I must have missed something?1
Well everybody told me to watch this movie, so I did. I live in the Netherlands, Europe so you know. I have been to compton once by mistake and south-central by choice. So if you do not like my review blame it on the fact that I am European and I do not know what I am talking about.

The movie overall strikes me as totally non realistic with flying helicopters and firing smg's all the time. Sure it is not the best neighbourhood to live in, but come on it is not a warzone.

The story is told already like a thousand times. A good kid winds up in a bad neighbourhood. He almost goes on the criminal path but... rappapa big surprise surprise he does not he goes to college and so does his his girl. His friend also understand this choice after shooting 3 people in cold blood.
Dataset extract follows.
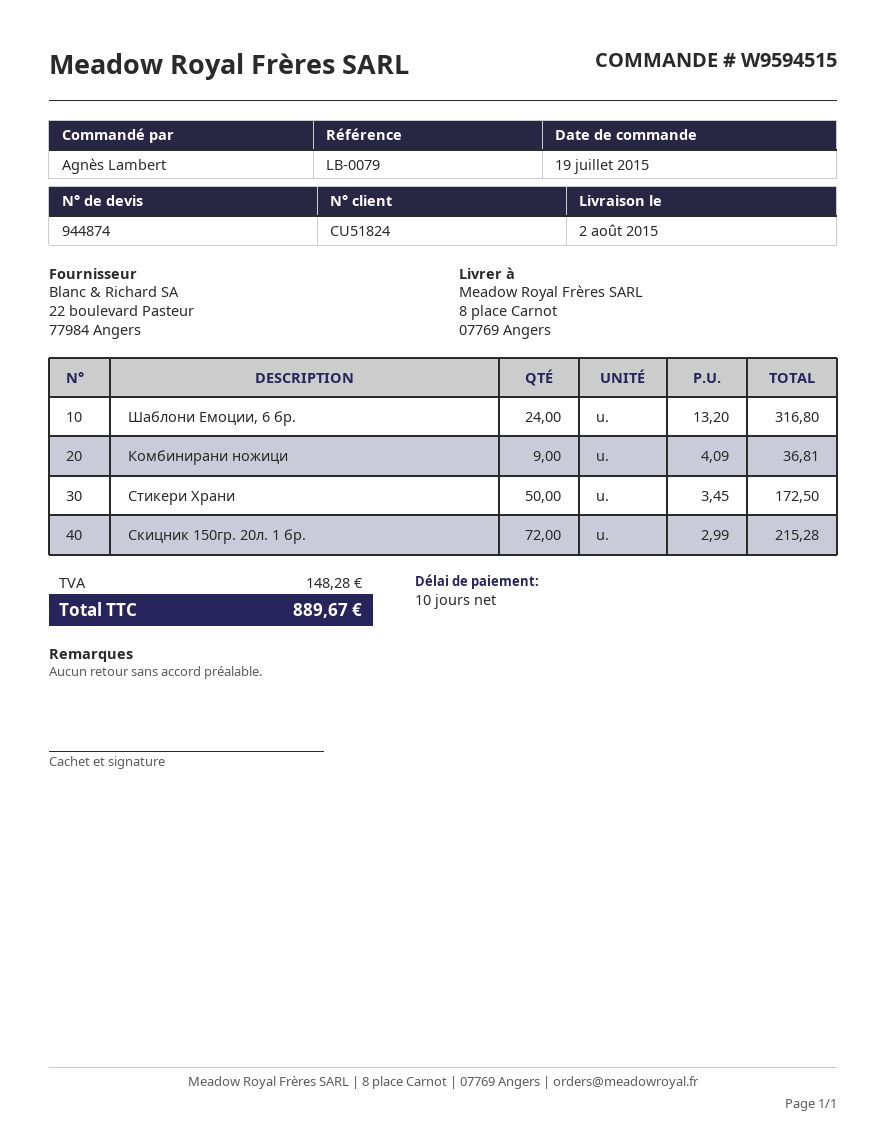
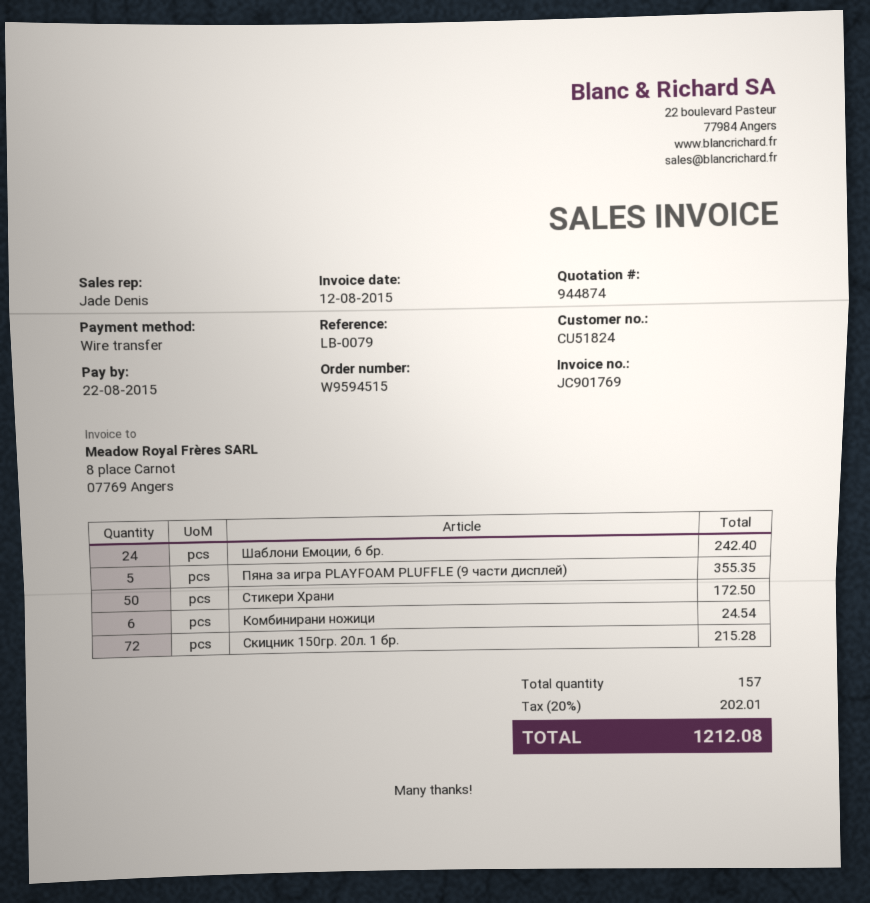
Шаблони Емоции, 6 бр.: 24 for 316.80 -> 24 for 242.40
Комбинирани ножици: 9 for 36.81 -> 6 for 24.54
Пяна за игра PLAYFOAM PLUFFLE (9 части дисплей): none -> 5 for 355.35
tax: 148.28 -> 202.01
total: 889.67 -> 1212.08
In all its to much over the top for me. I think the movie tries to be a drama but for me it is more like a parody on itsself. The key message being having a good parent the father in this case will avoid getting youre kid being a gangster. So this movie unwillingly blames the black community for their own gangsters. They try to blame it on "the man" in the part where his father takes his son to compton and explaines how the system works. Well you must be a complete moron to believe the theory that the system wants to get drugs to the afro american community so they can kill themselves. The point in all bad neighbourhoods is poverty and that little o so important message is being missed here! Such a shame.

Probably the white community in Beverly Hills is shocked by all the N, B, and H words and I can imagine them thinking "yeah this is really really realistic, o my gosh" Well if you want something realistic watch a documentary!
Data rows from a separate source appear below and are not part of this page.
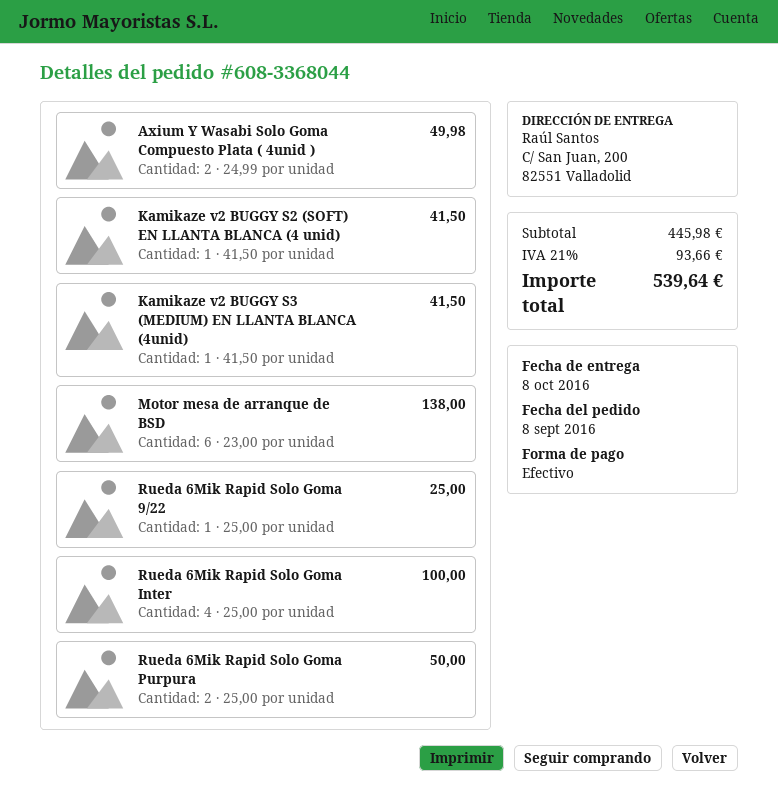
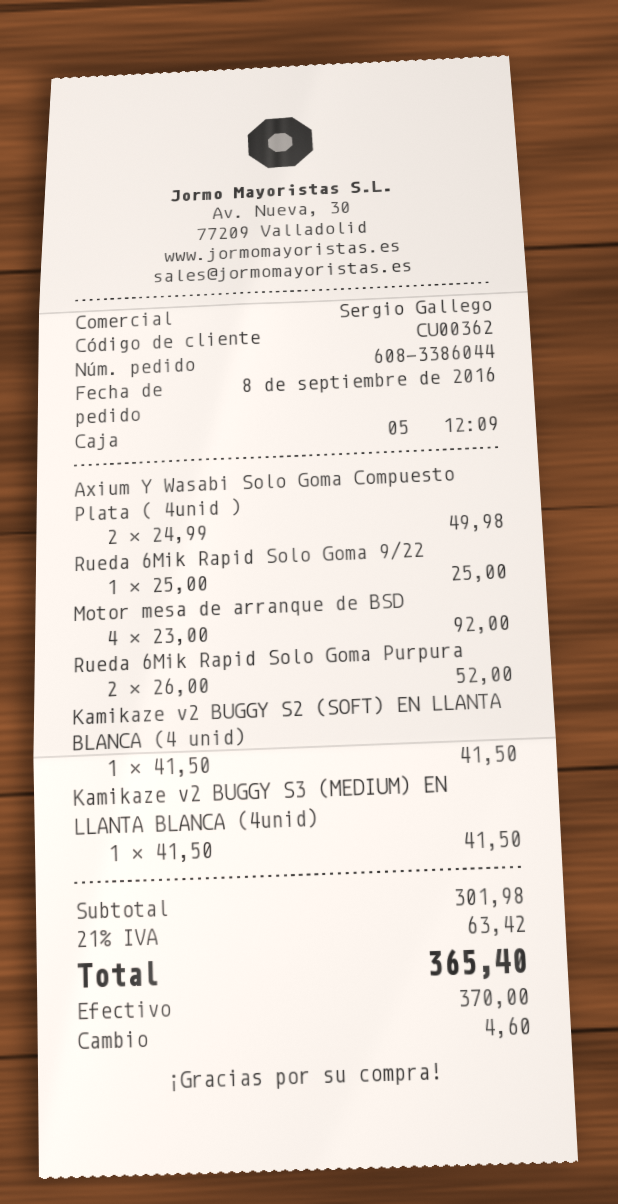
order number: 608-3368044 -> 608-3386044
Motor mesa de arranque de BSD: 6 x 23.00 = 138.00 -> 4 x 23.00 = 92.00
Rueda 6Mik Rapid Solo Goma Inter: 4 x 25.00 = 100.00 -> none
Rueda 6Mik Rapid Solo Goma Purpura: 2 x 25.00 = 50.00 -> 2 x 26.00 = 52.00
subtotal: 445.98 -> 301.98
tax: 21% = 93.66 -> 21% = 63.42
total: 539.64 -> 365.40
What anoys me the most is the afro-american hating cop, what is the chance of meeting one of those? Sure its the frustration of the producer which is forced upon us. But I really did not ask for him to do so. Also there is a lack of background about the individuals in this story, why did they turn out the way they did? Cant blame everything on the parents, that would be to easy.

I must say the acting is not that bad. But that is the only positive thing I can say about this movie.

Mr. Movie Maniac4
This is a movie I already owned , but a neighbor of mine wanted a copy,so I purchased one for him. The story relates very closely to events that have happened in real life. I highly recommend it.